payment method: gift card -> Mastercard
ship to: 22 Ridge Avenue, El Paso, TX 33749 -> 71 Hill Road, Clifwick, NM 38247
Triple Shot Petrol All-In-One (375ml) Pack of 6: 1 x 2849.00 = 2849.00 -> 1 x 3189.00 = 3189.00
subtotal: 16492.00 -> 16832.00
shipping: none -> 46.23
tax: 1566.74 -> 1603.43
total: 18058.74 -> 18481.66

· · · · · · ·

So that the data stays intact, repeat all of it exactly.

payment method: gift card -> Mastercard
ship to: 22 Ridge Avenue, El Paso, TX 33749 -> 71 Hill Road, Clifwick, NM 38247
Triple Shot Petrol All-In-One (375ml) Pack of 6: 1 x 2849.00 = 2849.00 -> 1 x 3189.00 = 3189.00
subtotal: 16492.00 -> 16832.00
shipping: none -> 46.23
tax: 1566.74 -> 1603.43
total: 18058.74 -> 18481.66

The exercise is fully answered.